Proposition 9.1.27 (Nicolaesu's Lectures on the Geometry of Manifolds)

Let $L$ be a generalised Laplacian on $F$. There is a unique metric connection $\nabla$ on $F$ and $\mathfrak{R} \in \operatorname{End}(F)$ such that

$$L = \nabla^*\nabla + \mathfrak{R}.$$

I want to know what the connection is for the generalised Laplacian $2\Delta_{\bar{\partial}_E}$ under the assumption that $X$ is Kähler. If I'm not mistaken, the following result is what I need.

Proposition 3.67 (Berline, Getzler, & Vergne's Heat Kernels and Dirac Operators)

Let $\mathcal{W}$ be a holomorphic vector bundle with hermitian metric on a Kähler manifold $X$. The tensor product of the Levi-Civita connection with the canonical connection of $\mathcal{W}$ is a Clifford connection on the Clifford module $\bigwedge(T^{0,1}X)^*\otimes\mathcal{W}$, with associated Dirac operator $\sqrt{2}(\bar{\partial}_E + \bar{\partial}_E^*)$.

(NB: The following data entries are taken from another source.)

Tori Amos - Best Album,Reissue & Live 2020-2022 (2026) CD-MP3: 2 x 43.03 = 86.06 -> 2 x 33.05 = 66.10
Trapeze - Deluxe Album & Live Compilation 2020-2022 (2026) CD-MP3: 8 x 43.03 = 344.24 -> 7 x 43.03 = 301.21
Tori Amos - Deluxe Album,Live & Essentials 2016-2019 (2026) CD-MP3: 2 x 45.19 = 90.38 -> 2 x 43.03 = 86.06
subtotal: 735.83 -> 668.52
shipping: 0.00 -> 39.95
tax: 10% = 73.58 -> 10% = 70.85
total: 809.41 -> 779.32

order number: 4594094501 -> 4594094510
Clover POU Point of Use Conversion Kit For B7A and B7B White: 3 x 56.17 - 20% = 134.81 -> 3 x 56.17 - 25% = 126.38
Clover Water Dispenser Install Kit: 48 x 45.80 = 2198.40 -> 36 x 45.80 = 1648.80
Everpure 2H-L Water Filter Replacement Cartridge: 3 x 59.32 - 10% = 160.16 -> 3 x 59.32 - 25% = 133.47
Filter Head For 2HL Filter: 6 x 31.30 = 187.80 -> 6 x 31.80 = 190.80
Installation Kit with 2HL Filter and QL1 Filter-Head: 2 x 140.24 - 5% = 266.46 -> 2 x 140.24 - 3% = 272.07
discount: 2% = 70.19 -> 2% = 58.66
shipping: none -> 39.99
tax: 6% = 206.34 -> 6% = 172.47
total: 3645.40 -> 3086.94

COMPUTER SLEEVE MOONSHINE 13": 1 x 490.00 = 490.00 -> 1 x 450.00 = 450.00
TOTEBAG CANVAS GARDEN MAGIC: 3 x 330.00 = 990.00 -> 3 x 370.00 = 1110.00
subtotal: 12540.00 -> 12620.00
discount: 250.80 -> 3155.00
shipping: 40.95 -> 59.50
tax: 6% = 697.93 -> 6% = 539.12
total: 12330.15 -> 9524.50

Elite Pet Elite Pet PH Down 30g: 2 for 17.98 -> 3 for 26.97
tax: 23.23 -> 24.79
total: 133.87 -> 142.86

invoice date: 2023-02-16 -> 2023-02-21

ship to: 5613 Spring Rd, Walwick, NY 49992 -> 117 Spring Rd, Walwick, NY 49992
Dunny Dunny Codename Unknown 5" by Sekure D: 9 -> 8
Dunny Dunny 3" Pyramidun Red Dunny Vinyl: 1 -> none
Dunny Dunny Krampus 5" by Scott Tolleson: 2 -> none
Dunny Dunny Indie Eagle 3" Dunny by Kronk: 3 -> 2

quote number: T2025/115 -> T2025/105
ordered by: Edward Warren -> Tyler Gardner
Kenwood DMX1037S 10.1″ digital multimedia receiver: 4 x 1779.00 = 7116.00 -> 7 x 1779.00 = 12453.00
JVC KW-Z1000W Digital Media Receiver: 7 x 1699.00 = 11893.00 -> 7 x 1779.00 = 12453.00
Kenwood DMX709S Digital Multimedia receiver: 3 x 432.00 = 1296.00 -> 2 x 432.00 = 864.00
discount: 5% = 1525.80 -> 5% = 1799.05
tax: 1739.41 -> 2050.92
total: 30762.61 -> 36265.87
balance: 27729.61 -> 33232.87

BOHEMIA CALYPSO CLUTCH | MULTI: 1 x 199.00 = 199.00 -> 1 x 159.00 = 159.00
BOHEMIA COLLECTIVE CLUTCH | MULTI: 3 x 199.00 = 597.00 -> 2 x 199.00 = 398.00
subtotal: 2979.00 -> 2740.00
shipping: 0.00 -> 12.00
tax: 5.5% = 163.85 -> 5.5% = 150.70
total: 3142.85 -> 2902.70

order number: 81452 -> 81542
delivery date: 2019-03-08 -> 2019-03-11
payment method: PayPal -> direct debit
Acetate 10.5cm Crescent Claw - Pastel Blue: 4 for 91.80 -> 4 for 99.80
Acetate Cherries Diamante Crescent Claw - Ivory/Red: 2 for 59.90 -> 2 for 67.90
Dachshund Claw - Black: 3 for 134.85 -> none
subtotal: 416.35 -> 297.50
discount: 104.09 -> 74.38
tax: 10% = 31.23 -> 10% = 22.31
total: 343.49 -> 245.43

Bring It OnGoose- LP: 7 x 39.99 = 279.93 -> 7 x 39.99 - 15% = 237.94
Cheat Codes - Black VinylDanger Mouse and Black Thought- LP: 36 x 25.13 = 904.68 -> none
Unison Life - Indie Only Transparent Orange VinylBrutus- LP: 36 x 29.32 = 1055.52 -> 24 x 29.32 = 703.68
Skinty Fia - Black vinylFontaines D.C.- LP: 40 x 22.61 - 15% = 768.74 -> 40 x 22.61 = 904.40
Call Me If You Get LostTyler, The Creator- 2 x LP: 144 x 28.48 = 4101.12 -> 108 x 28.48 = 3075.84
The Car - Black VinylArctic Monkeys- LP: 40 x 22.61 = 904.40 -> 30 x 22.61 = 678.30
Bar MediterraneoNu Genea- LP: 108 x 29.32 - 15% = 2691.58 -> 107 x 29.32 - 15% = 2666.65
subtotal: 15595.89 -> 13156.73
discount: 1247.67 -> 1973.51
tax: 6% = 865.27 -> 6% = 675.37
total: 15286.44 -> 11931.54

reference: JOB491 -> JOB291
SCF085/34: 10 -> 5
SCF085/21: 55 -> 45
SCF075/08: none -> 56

First of all, $\sqrt{2}(\bar{\partial}_E+\bar{\partial}_E^*)$ is a Dirac operator for $2\Delta_{\bar{\partial}_E}$, i.e

$$\left(\sqrt{2}(\bar{\partial}_E+\bar{\partial}_E^*)\right)^2 = 2\Delta_{\bar{\partial}_E}.$$

If $\mathcal{W} = \bigwedge(T^{1,0}X)^*\otimes E$ where the first factor has the metric induced by the metric on $X$ and $E$ is equipped with a metric such that the tensor product metric agrees with the metric on $\mathcal{W}$. Then

$$\bigwedge(T^{0,1}X)^*\otimes\bigwedge(T^{1,0}X)^*\otimes E \cong \bigwedge\nolimits^{\!\bullet, \bullet}X\otimes E.$$

The connection on $\bigwedge(T^{0,1}X)^*$ is the Levi-Civita connection, and the connection on $\bigwedge(T^{1,0}X)^*$ is the Chern connection, but as the manifold is Kähler, the Chern connection coincides with the Levi-Civita connection. Therefore on

$$\left(\bigwedge(T^{0,1}X)^*\otimes\bigwedge(T^{1,0}X)^*\right)\otimes E \cong\bigwedge\nolimits^{\!\bullet, \bullet}X\otimes E$$

the connection is given by the Levi-Civita connection on the first factor and the Chern connection on the second factor.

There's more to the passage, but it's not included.